The overlay debug counters have two sets of numbers. The set that appears on the upper left of the screen applies to just your app. The set that appears on the upper right applies to the system overall, and is also accounting for other apps that are drawing to the composited desktop. The right-side counter comes from the Microsoft DirectComposition components that are handling compositing for Microsoft Windows in general. Basically, if you set EnableFrameRateCounter to true, this also calls IDCompositionDeviceDebug.EnableDebugCounters in the underlying components. The result is that both the counters specific to apps using XAML and the Microsoft DirectComposition counters for all apps appear when you debug your app.

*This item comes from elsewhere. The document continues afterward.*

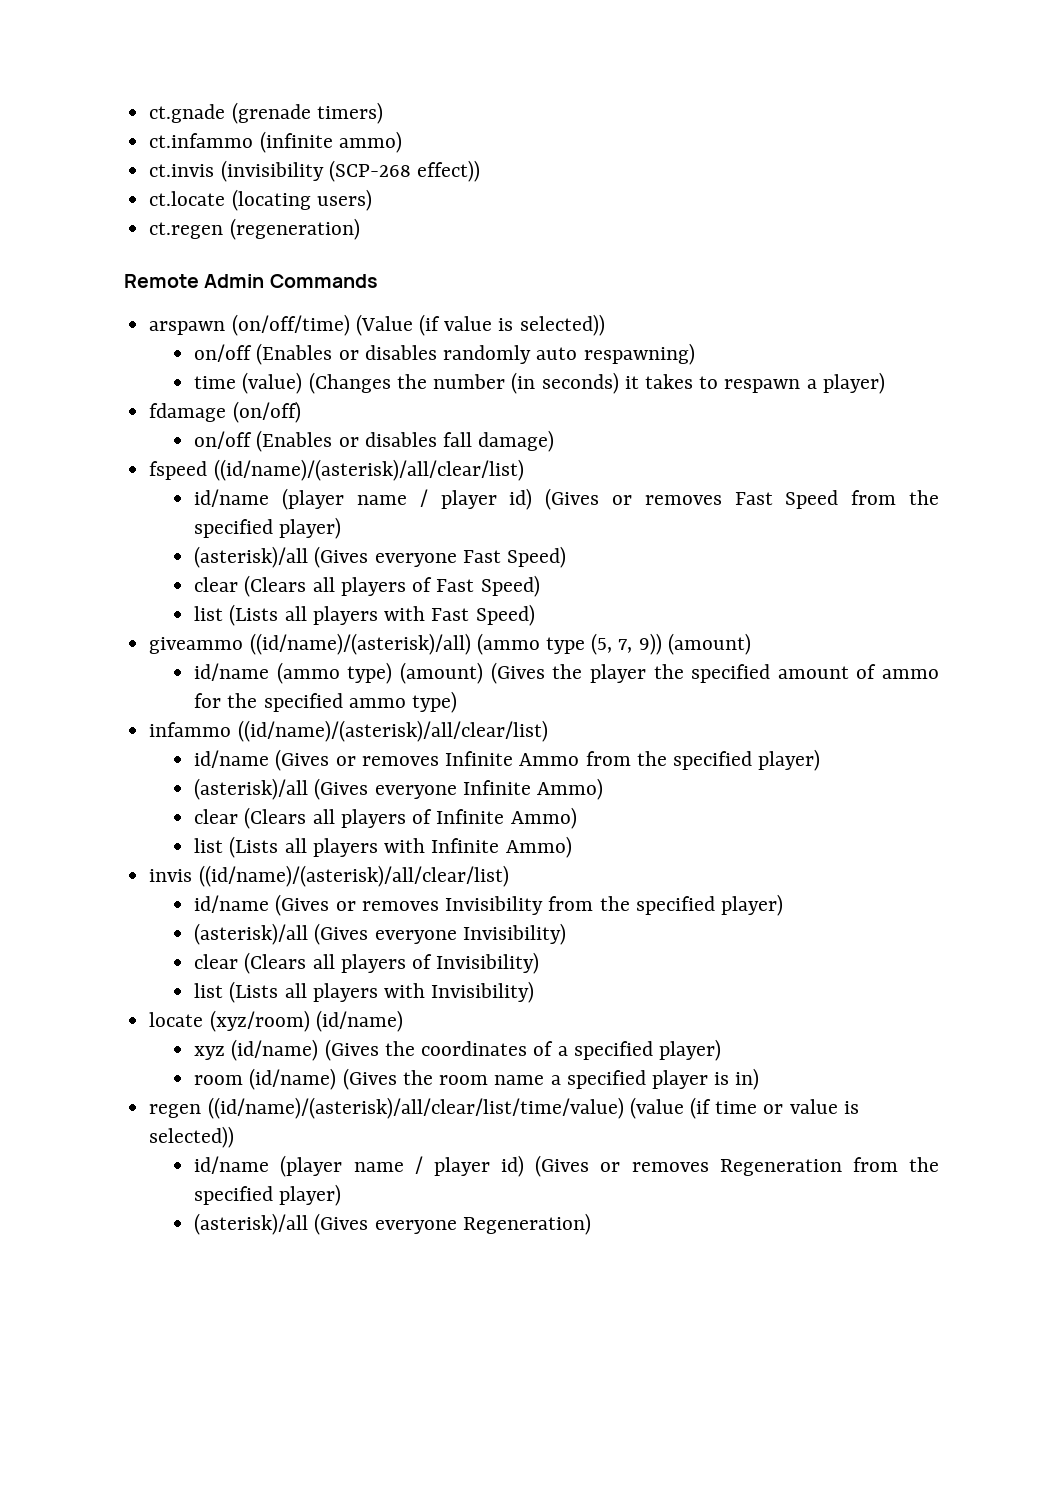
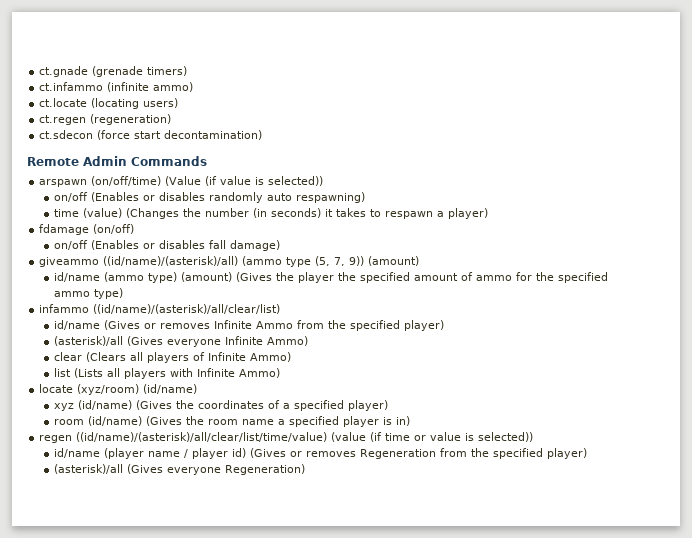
[149,160,480,182] // ct.invis (invisibility (SCP-268 effect)) -> (194, 87) none
(360, 229) none -> [39,130,263,140] // ct.sdecon (force start decontamination)
[149,459,524,481] [194,488,940,510] [194,517,342,539] [194,546,567,568] [194,575,540,597] [194,604,535,626] // fspeed ((id/name)/(asterisk)/all/clear/list) // id/name (player name / player id) (Gives or removes Fast Speed from the specified player) // (asterisk)/all (Gives everyone Fast Speed) // clear (Clears all players of Fast Speed) // list (Lists all players with Fast Speed) -> (281, 245) none
[149,865,509,887] [194,894,783,916] [194,923,566,945] [194,952,540,974] [194,981,535,1003] // invis ((id/name)/(asterisk)/all/clear/list) // id/name (Gives or removes Invisibility from the specified player) // (asterisk)/all (Gives everyone Invisibility) // clear (Clears all players of Invisibility) // list (Lists all players with Invisibility) -> (281, 373) none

The format for the frame-rate counter displayed in the window chrome is:

App fps App CPU Sys fps Sys CPU
000 000 000 000
The app's UI thread frame rate, in frames per second. The CPU usage of the app's UI thread per frame, in milliseconds. The system-wide composition engine frame rate, in frames per second. This is typically pegged to 60. The system-wide overall CPU usage of the composition thread per frame, in milliseconds.

The App fps value is specifically reporting on the UI thread. There could be a much higher apparent refresh rate happening in your app that's related to the composition thread, but not to the UI thread. For more info on what each thread is responsible for, see Performance best practices for Windows Store apps.

OnLaunched is a good place to change DebugSettings values. Another possibility is the App() constructor.